In 1535 Spaniard Fray Thomas de Berlanga, the 4th Bishop of Panama, discovered the Galapagos Islands by chance on his way to Peru. In 1831 the French Foreign Legion was created by Louis Philippe, King of France, from the foreign regiments of the Kingdom of France. And in 1848 the Treaty of Guadalupe Hidalgo was ratified by the US Senate, ending the Mexican American expanding the US by annexing parts of territories that would become 3 or 4 southwestern states.

In 1876 Alexander Graham Bell performed the test successful test of a telephone. The Courriese mine disaster in France caused the deaths of 1099 coal miners, in 1906, which was the worst mining disaster in Europe – still. And in 1922 Mahatma Gandhi was convicted of sedition and sentenced to 6 years in prison but was released after just 2 years due to the need for an appendicitis operation. It would not be his last brush with occupying British authorities in India.

This date saw the birth of Tsar Alexander III of Russia (1845). American playwright, journalist, and diplomat Clare Boothe Luce (1903) noted rightwing commentator and martial arts practitioner Chuck Norris (1940), and infamous terrorist Osama bin Laden (1957) -now thankfully deceased.

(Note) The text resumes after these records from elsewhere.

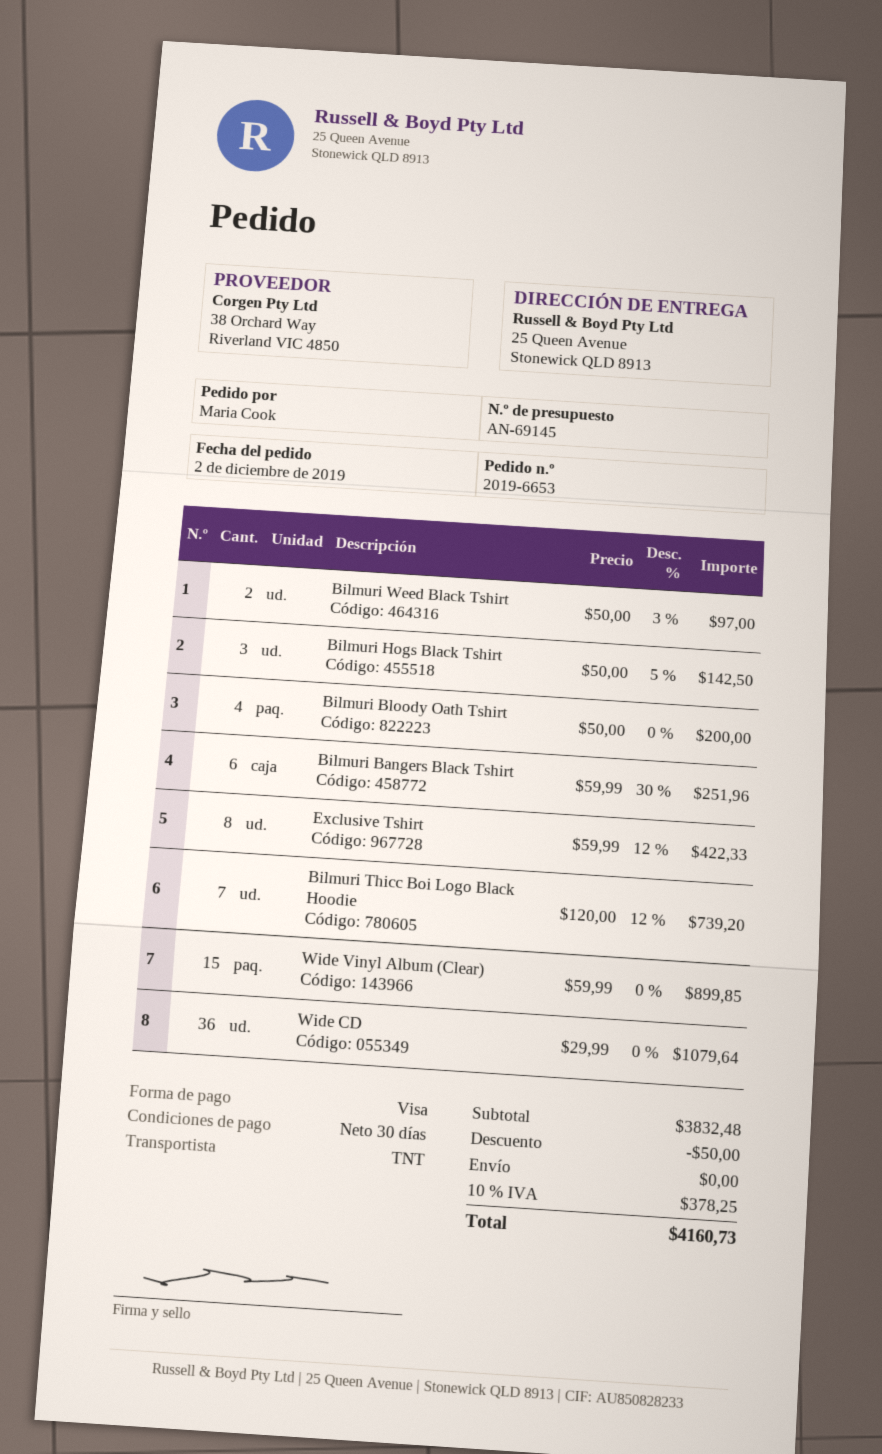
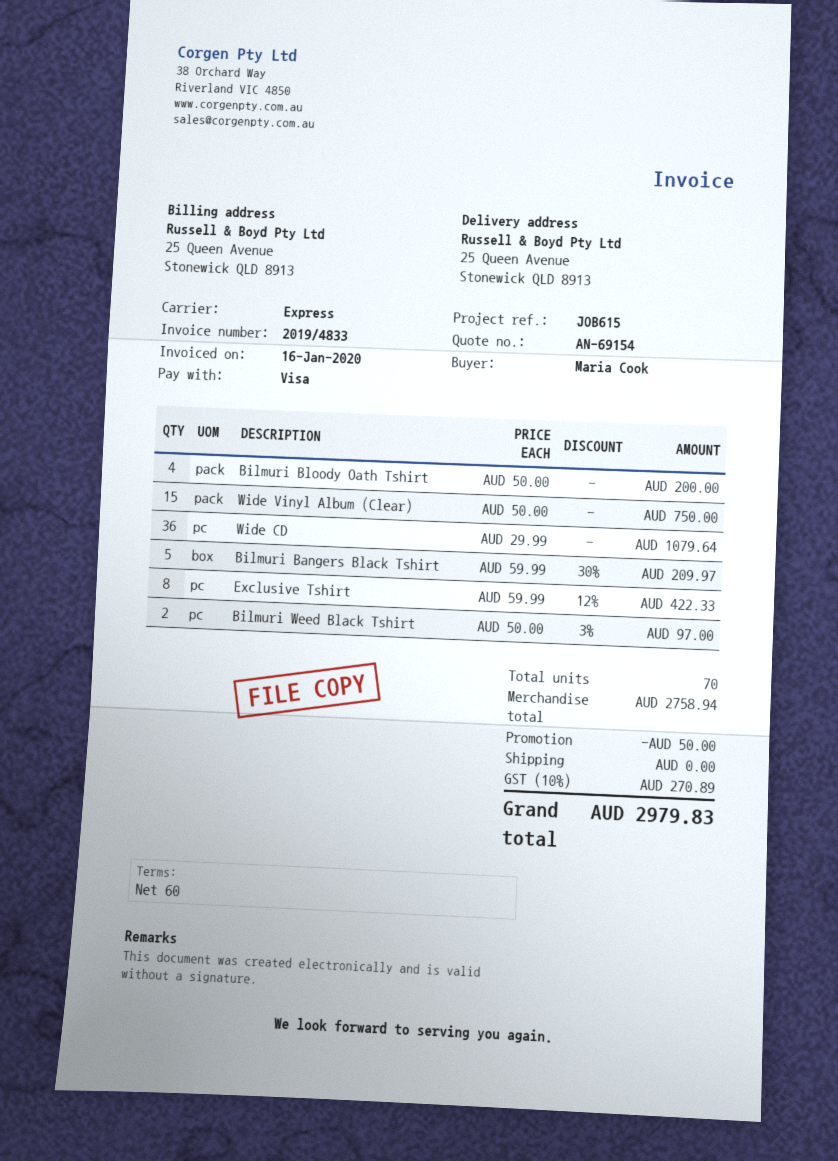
quote number: AN-69145 -> AN-69154
payment terms: 30 days -> 60 days
shipping method: TNT -> express
Bilmuri Hogs Black Tshirt: 3 x 50.00 - 5% = 142.50 -> none
Bilmuri Bangers Black Tshirt: 6 x 59.99 - 30% = 251.96 -> 5 x 59.99 - 30% = 209.97
Bilmuri Thicc Boi Logo Black Hoodie: 7 x 120.00 - 12% = 739.20 -> none
Wide Vinyl Album (Clear): 15 x 59.99 = 899.85 -> 15 x 50.00 = 750.00
subtotal: 3832.48 -> 2758.94
tax: 10% = 378.25 -> 10% = 270.89
total: 4160.73 -> 2979.83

Those who sadly passed on this date include American nurse and activist Harriet Tubman (1913), and American pharmacist and chemist William Scovilles (1942) who gave us the Scoville scale to compare the relative heat of spicy foods like chili peppers and the like. We also bid farewell to Zelda Fitzgerald, American author visual artist, and ballet dancer (1948 – wife of F Scott Fitzgerald), and Sea Hunt star Lloyd Bridges (1998) who taught us about scuba diving and left a legacy of actor sons Jeff and Beau.